Dopo l’affossamento dell’Ilva
da parte della famiglia Riva e il disastro economico, sociale e ambientale
procurato da questi magnifici esemplari dell’italica razza padrona, il
ministero dello sviluppo economico che gestisce la società in regime di
commissariamento ha accettato l’offerta d’acquisto della cordata Arcelor
Mittal/Marcegaglia.
Costoro hanno scritto venerdì
una lettera in cui hanno spiegato cosa intendono fare dell’assetto
occupazionale del gruppo a fronte dell’annunciato investimento di circa 2
miliardi e mezzo fra risanamento industriale e piano industriale.
Ebbene, secondo i nuovi
padroni, 4 mila dei 14 mila dipendenti sparsi per l’Italia sono in esubero e se
ne dovranno andare.
A Taranto ne resteranno 7.600
su quasi 11 mila, a Genova 900 su 1.500, a Novi Ligure torneranno al lavoro in
700, meno della metà dell’organico attuale, mentre poche decine rimarranno in
attività nei rimanenti stabilimenti.
Ma il taglio dei posti di
lavoro non si esaurisce con questa sforbiciata perché il cosiddetto
cronoprogramma aziendale prevede che nei prossimi anni, a regime, l’occupazione
calerà a 8.480 dipendenti.
Inoltre, secondo Marcegaglia
e soci il rapporto di lavoro sarà nuovo ad ogni effetto, dunque saranno
cancellate le voci retributive relative agli accordi aziendali e saranno azzerati
gli scatti di anzianità, con un salasso della busta paga tra il 20 e il trenta
per cento.
E non è finita qui, perché
trattandosi di nuovi rapporti di lavoro, secondo quanto prevede il Jobs act, i
lavoratori non saranno più protetti dall’articolo 18 dello Statuto dei
lavoratori, con la conseguenza che ove fossero individualmente licenziati,
anche senza giusta causa o giustificato motivo, sarebbero cacciati con
l’accompagnamento di una misera mancia, visto che la nuova normativa prevede il
solo indennizzo di due mensilità per ogni anno di servizio prestato.

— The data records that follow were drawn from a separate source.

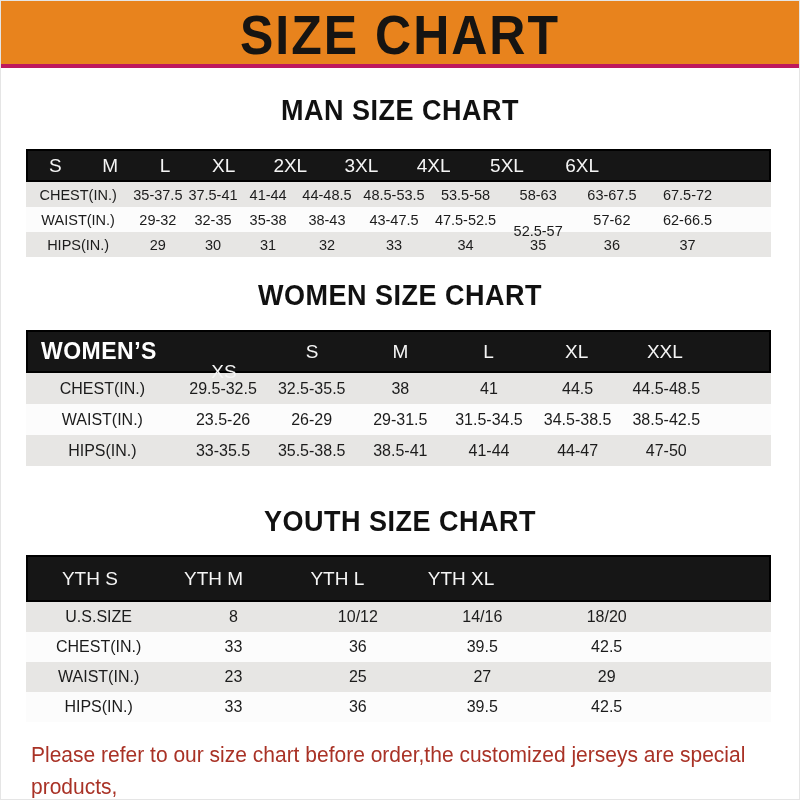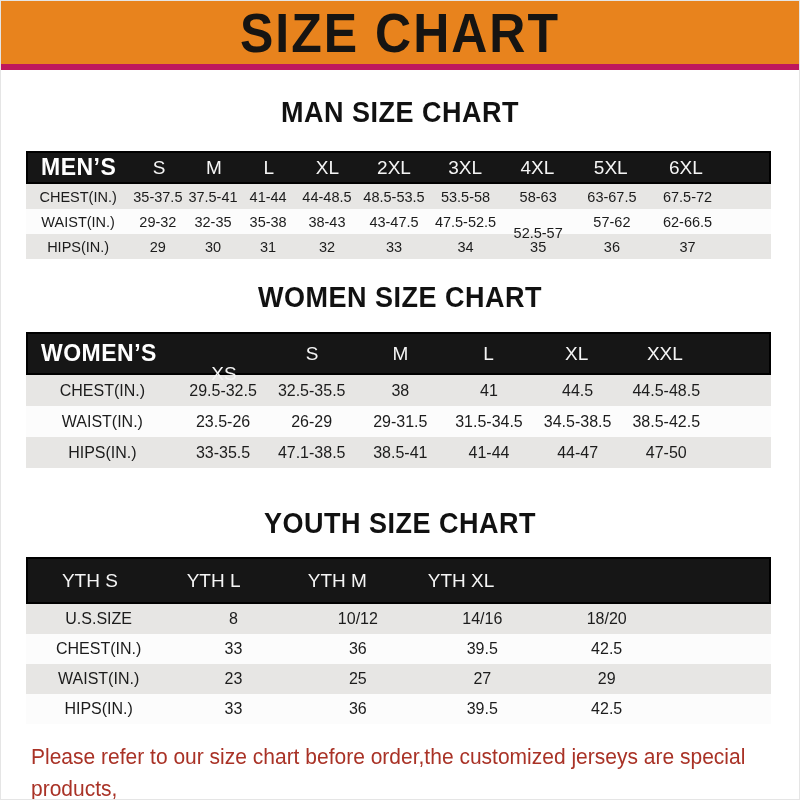--- a/index.html
+++ b/index.html
@@ -14,23 +14,23 @@
     height: 800px;
     background: #ffffff;
     overflow: hidden;
     border: 1px solid #e5e5e5;
     box-sizing: border-box;
   }
   
   .banner {
     height: 63px;
     background: #E8831D;
-    border-bottom: 6px solid #be185d;
+    border-bottom: 4px solid #be185d;
     display: flex;
-    align-items: center;
+    align-items: flex-end;
     justify-content: center;
   }
   .banner h1 {
     margin: 0;
     font-size: 50px;
     font-weight: bold;
     color: #161412;
     letter-spacing: 2px;
     transform: scaleY(1.12);
     white-space: nowrap;
@@ -110,21 +110,20 @@
 <div class="page">
 
   <header class="banner">
     <h1>SIZE CHART</h1>
   </header>
 
   <section class="sec-men">
     <h2 class="section-heading">MAN SIZE CHART</h2>
     <div class="size-table" id="table-men">
         <div class="trow tbar">
-          <div class="cell corner-label" style="width: 14%;">MEN’S</div>
           <div class="cell size-col" style="width: 7.4%;">S</div>
           <div class="cell size-col" style="width: 7.4%;">M</div>
           <div class="cell size-col" style="width: 7.4%;">L</div>
           <div class="cell size-col" style="width: 8.4%;">XL</div>
           <div class="cell size-col" style="width: 9.6%;">2XL</div>
           <div class="cell size-col" style="width: 9.6%;">3XL</div>
           <div class="cell size-col" style="width: 9.9%;">4XL</div>
           <div class="cell size-col" style="width: 9.9%;">5XL</div>
           <div class="cell size-col" style="width: 10.4%;">6XL</div>
           <div class="cell spacer" style="width: 6%;"></div>
@@ -200,37 +199,37 @@
           <div class="cell val" style="width: 11.9%;">26-29</div>
           <div class="cell val" style="width: 11.9%;">29-31.5</div>
           <div class="cell val" style="width: 11.9%;">31.5-34.5</div>
           <div class="cell val" style="width: 11.9%;">34.5-38.5</div>
           <div class="cell val" style="width: 11.9%;">38.5-42.5</div>
           <div class="cell spacer" style="width: 8.1%;"></div>
         </div>
         <div class="trow drow alt">
           <div class="cell row-label" style="width: 20.5%;">HIPS(IN.)</div>
           <div class="cell val" style="width: 11.9%;">33-35.5</div>
-          <div class="cell val" style="width: 11.9%;">47.1-38.5</div>
+          <div class="cell val" style="width: 11.9%;">35.5-38.5</div>
           <div class="cell val" style="width: 11.9%;">38.5-41</div>
           <div class="cell val" style="width: 11.9%;">41-44</div>
           <div class="cell val" style="width: 11.9%;">44-47</div>
           <div class="cell val" style="width: 11.9%;">47-50</div>
           <div class="cell spacer" style="width: 8.1%;"></div>
         </div>
       </div>
   </section>
 
   <section class="sec-youth">
     <h2 class="section-heading">YOUTH SIZE CHART</h2>
     <div class="size-table" id="table-youth">
         <div class="trow tbar">
           <div class="cell size-col" style="width: 16.7%;">YTH S</div>
+          <div class="cell size-col" style="width: 16.7%;">YTH M</div>
           <div class="cell size-col" style="width: 16.7%;">YTH L</div>
-          <div class="cell size-col" style="width: 16.7%;">YTH M</div>
           <div class="cell size-col" style="width: 16.7%;">YTH XL</div>
           <div class="cell spacer" style="width: 13.7%;"></div>
         </div>
         <div class="trow drow alt">
           <div class="cell row-label" style="width: 19.5%;">U.S.SIZE</div>
           <div class="cell val" style="width: 16.7%;">8</div>
           <div class="cell val" style="width: 16.7%;">10/12</div>
           <div class="cell val" style="width: 16.7%;">14/16</div>
           <div class="cell val" style="width: 16.7%;">18/20</div>
           <div class="cell spacer" style="width: 13.7%;"></div>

E poiché Am InvestCo – questo
il nome della nuova cordata – è una nuova società, questa potrà utilizzare
ex-novo tutto il pacchetto della cassa integrazione previsto dalla legge,
avvalendosi di un ulteriore, straordinario polmone di flessibilità.
Ma che cosa ne sarà dei
lavoratori in eccedenza? Semplice: resteranno in collo alla vecchia Ilva in
amministrazione controllata, in regime di cassa integrazione “a perdere”.
Il costo dell’ammortizzatore
sociale sarà a dunque a carico dei cittadini, perché nulla dev’essere imputato
alla nuova azienda, beatificata come “salvatrice”, in base all’aureo principio
del capitalismo da rapina che impone che si privatizzano i profitti e si
socializzano le perdite.
E i sindacati? Il confronto
riparte oggi, a Roma, presso il ministero dello sviluppo economico, con i
lavoratori in sciopero in tutte le sedi dell’Ilva. Ma occorrerà una rivolta per
fare del confronto una trattativa vera e non una farsa dall’esito annunciato.